Posted by Hal Bailey, a resident of another community, on Jan 13, 2008 at 10:47 am
Thank you for the scope of commentary too many to post to the Town Square Forum. In summary, we can conclude that a local or region e-campaign can create majority participation by residents and participants can be instantly informed with in-depth discovery. We further noted that such campaigns create outbound flows of information to have VIRAL impact on the public consideration of measures and candidates.
It is worthwhile to review various blogs, websites and forums such as TDW's Town Square Forum to review such VIRAL impact within communities and regions.
Our next subject is "What creates and defines a community?"
Posted by Oxymo Ron, a resident of another community, on Jan 13, 2008 at 3:21 pm
From Wikipedia, the free encyclopedia
Viral marketing and viral advertising refer to marketing techniques that use preexisting social networks to produce increases in brand awareness, through self-replicating viral processes, analogous to the spread of pathological and computer viruses. It can be word-of-mouth delivered or enhanced by the network effects of the Internet. Viral marketing is a marketing phenomenon that facilitates and encourages people to pass along a marketing message voluntarily. Viral marketing is based on this natural human behaviour. The goal of marketers interested in creating successful viral marketing programs is to identify individuals with high Social Networking Potential (SNP) and create Viral Messages that appeal to this segment of the population and have a high probability of being passed along.
Provided as a courtesy by All things Alamo & Pop(u)lar
Posted by Oxymo Ron, a resident of another community, on Jan 15, 2008 at 8:32 am
Suggested posting by Alamo Ron
Source: University of Texas School of Sociology, Post-Graduate Studies (Abstract)

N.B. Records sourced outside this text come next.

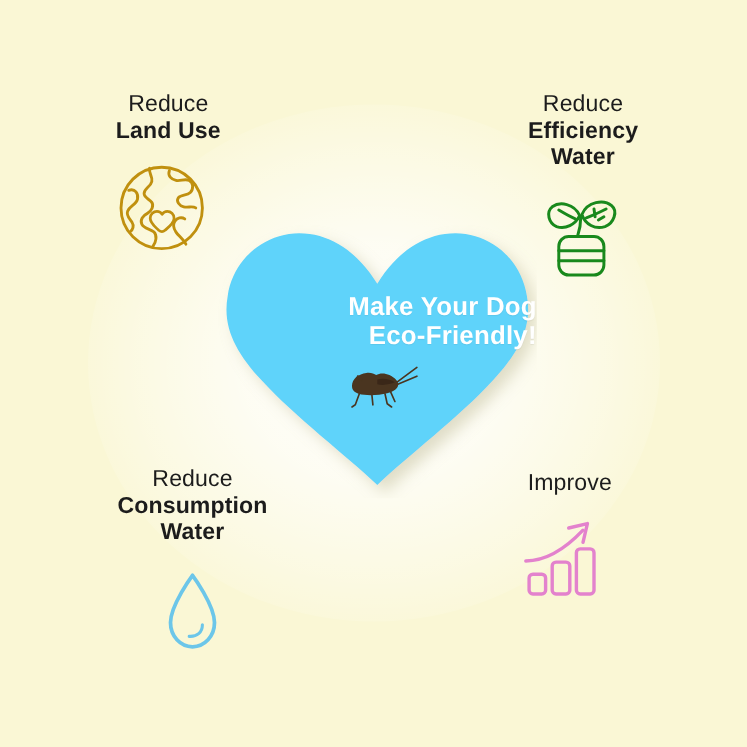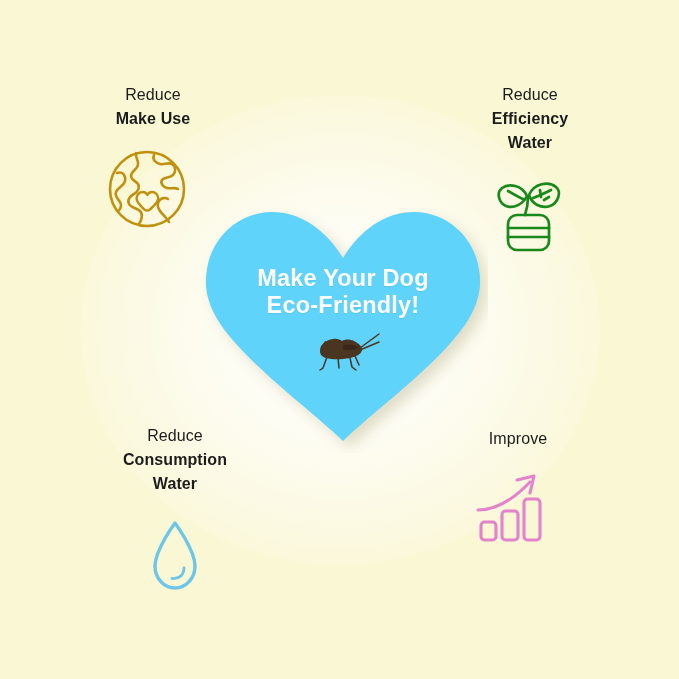"Reduce" .quad-text { font-size: 16px -> 21px }
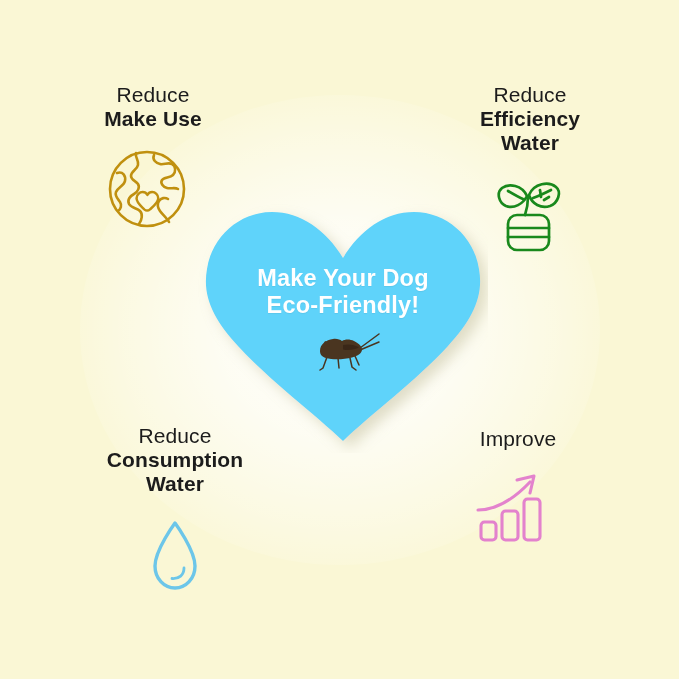"Make Use" span.strong { text: Make -> Land }
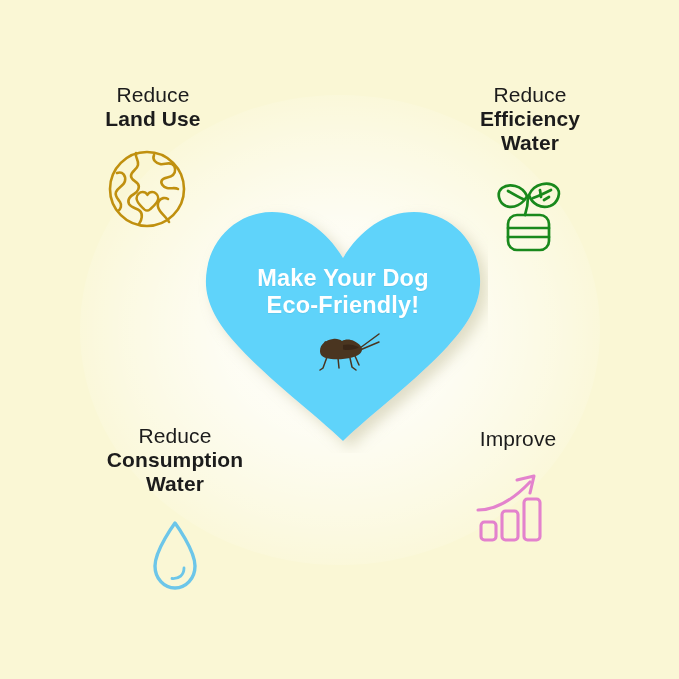"Make Your Dog" #heart-text { text-align: center -> right }
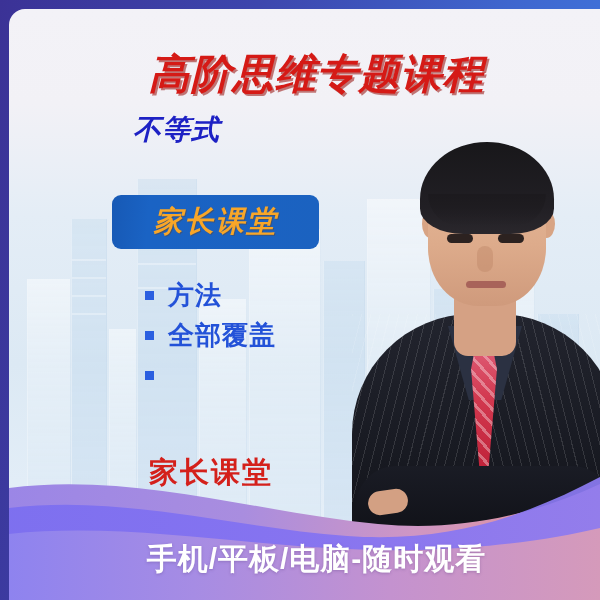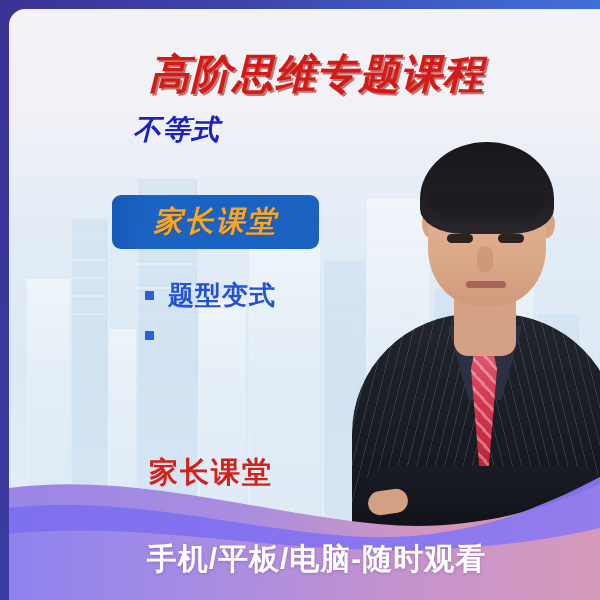"方法" div.feat { html: none -> <div> <span></span> <span>方法</span> </div> }
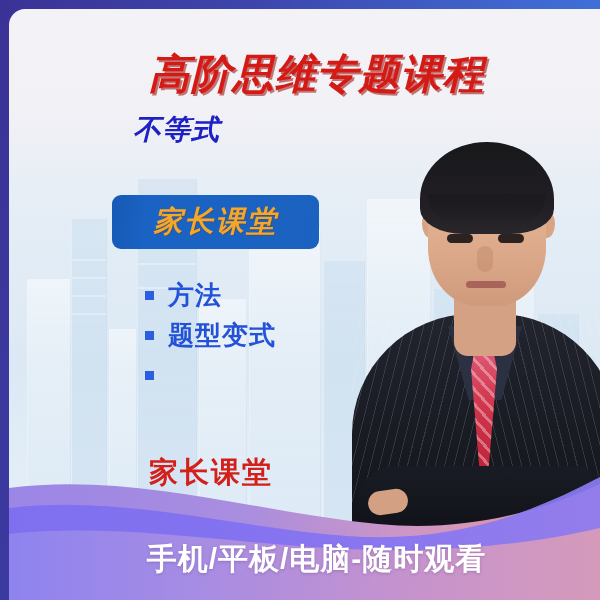"题型变式" span.feat-label { text: 题型变式 -> 全部覆盖 }
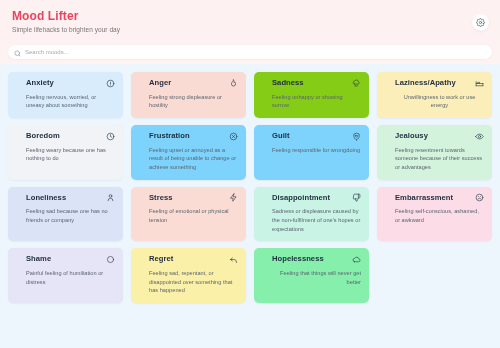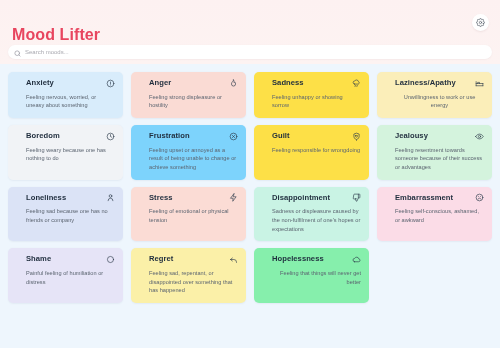"Mood Lifter" .brand-title { font-size: 16px -> 12px; margin-top: 16px -> none }
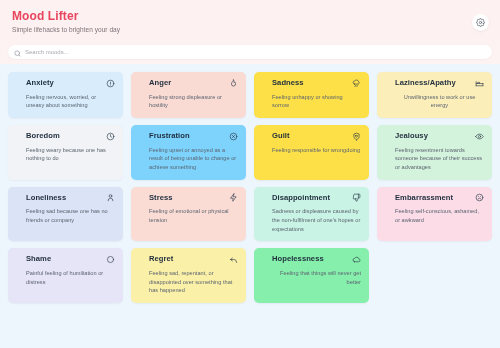"Sadness" div.mood-card { background: #fde047 -> #84cc16 }
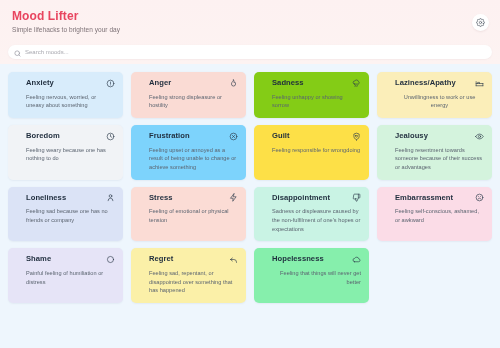"Guilt" div.mood-card { background: #fde047 -> #7dd3fc }
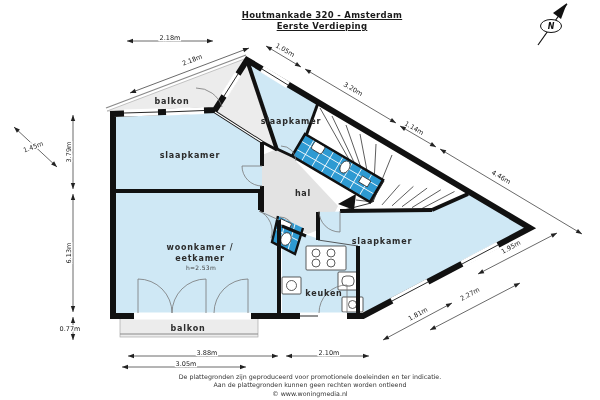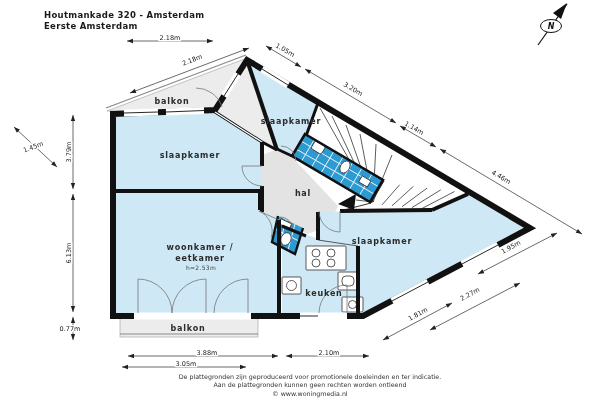"Houtmankade 320 - Amsterdam" .title { text-align: none -> center; text-decoration: none -> underline }
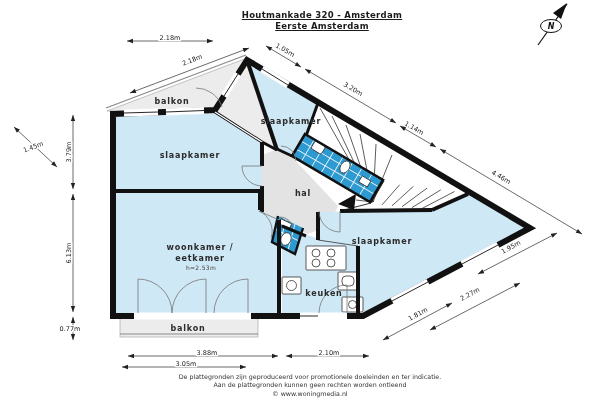"Eerste Amsterdam" div { text: Amsterdam -> Verdieping }
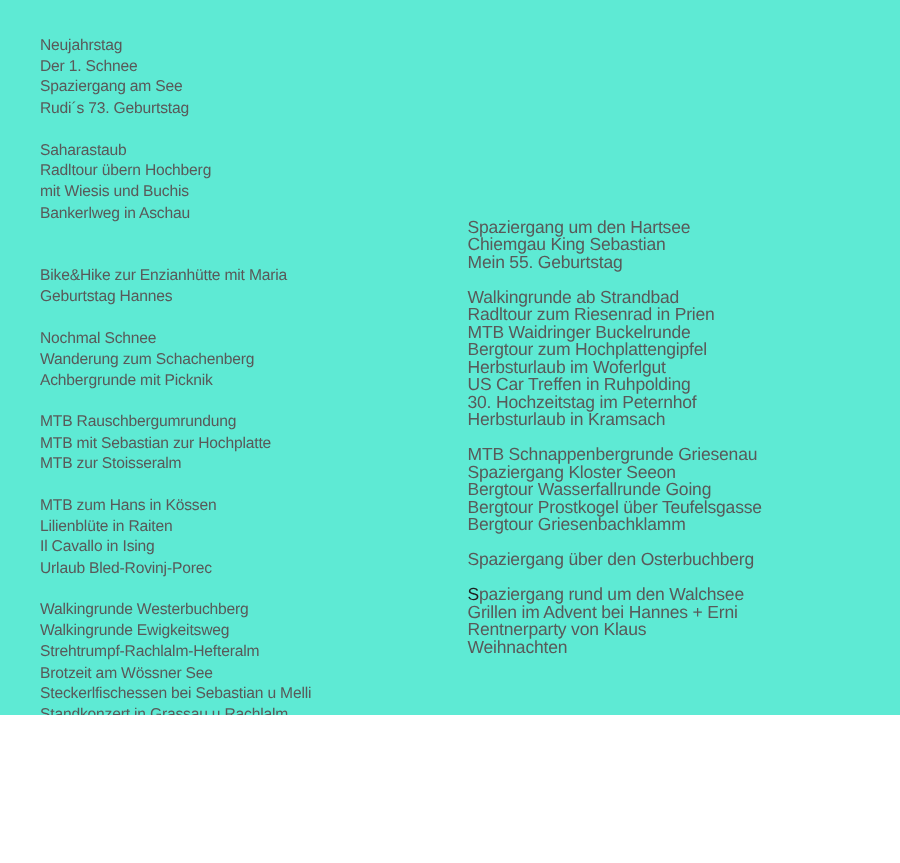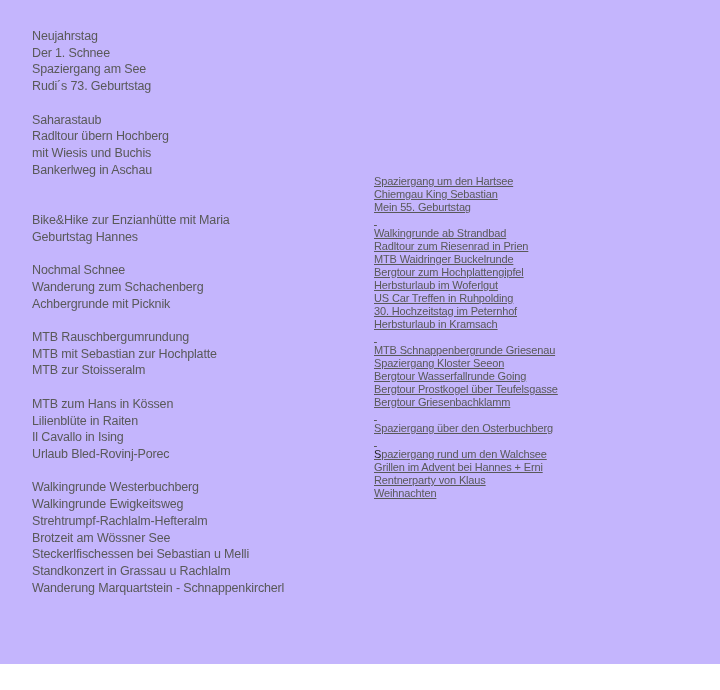"Neujahrstag" .canvas { background: #c4b5fd -> #5eead4; height: 664px -> 572px }
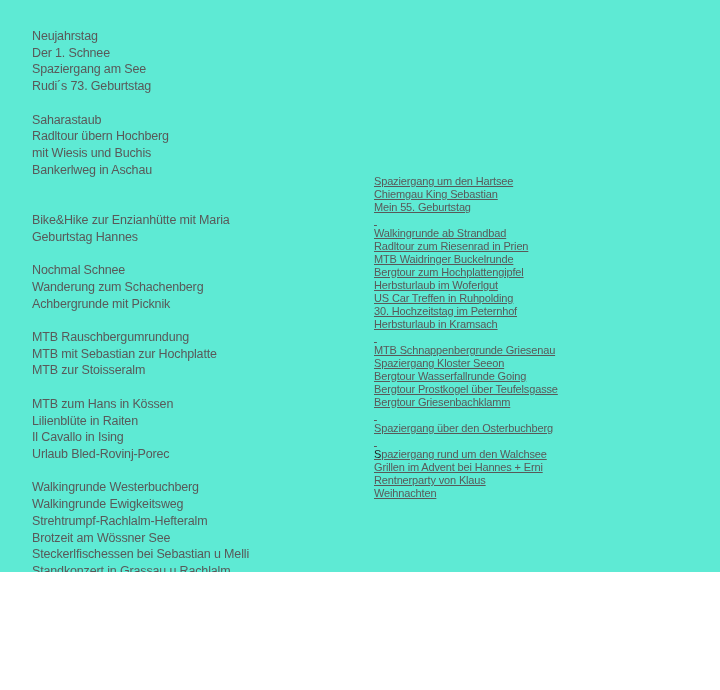"Spaziergang um den Hartsee" .col-right { font-size: 11px -> 14px; text-decoration: underline -> none }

Internet trolling has been around since the earliest days of Usenet, although the art of Polemic discourse from which it arose can of course be traced back to the ancient Greeks. General social consensus at the time of this writing is that in a medium free from simple repressive censorship such as the Internet, trolling is an unwelcome yet unavoidable aspect of modern communications. The application of collective behavioral research techniques, however, show a possibly emerging social movement, complete with the substantial controversy that ironically mirrors that surrounding Ptolemy's own work. This paper shall make inquiry into the anthropological forces at work in this changing medium and evaluate the possibility of current trends to develop into a fully realized social movement based on unwelcome discourse and the possible effects of repression from the conservative majority.
Posted by Hal Bailey, a resident of another community, on Jan 16, 2008 at 7:29 am
Thank you for contributions to better understanding of the internet's power in campaigns and especially local and regional campaigns. We determined that the internet has increased the voice of regional and community residents in choice of candidates and determining regional and community actions. We have concluded that such e-campaigning is being used effectively as instantaneous replacement for word-of-mouth distribution. Most importantly, e-campaigning draws regional and community thoughts together and creates a public flow of information with greater depth than traditional public campaigns that avoid informational substance.
Once again, our next subject is "What creates and defines a community?" For Town Square Forum readers, please refer to "An Alamo Postcard."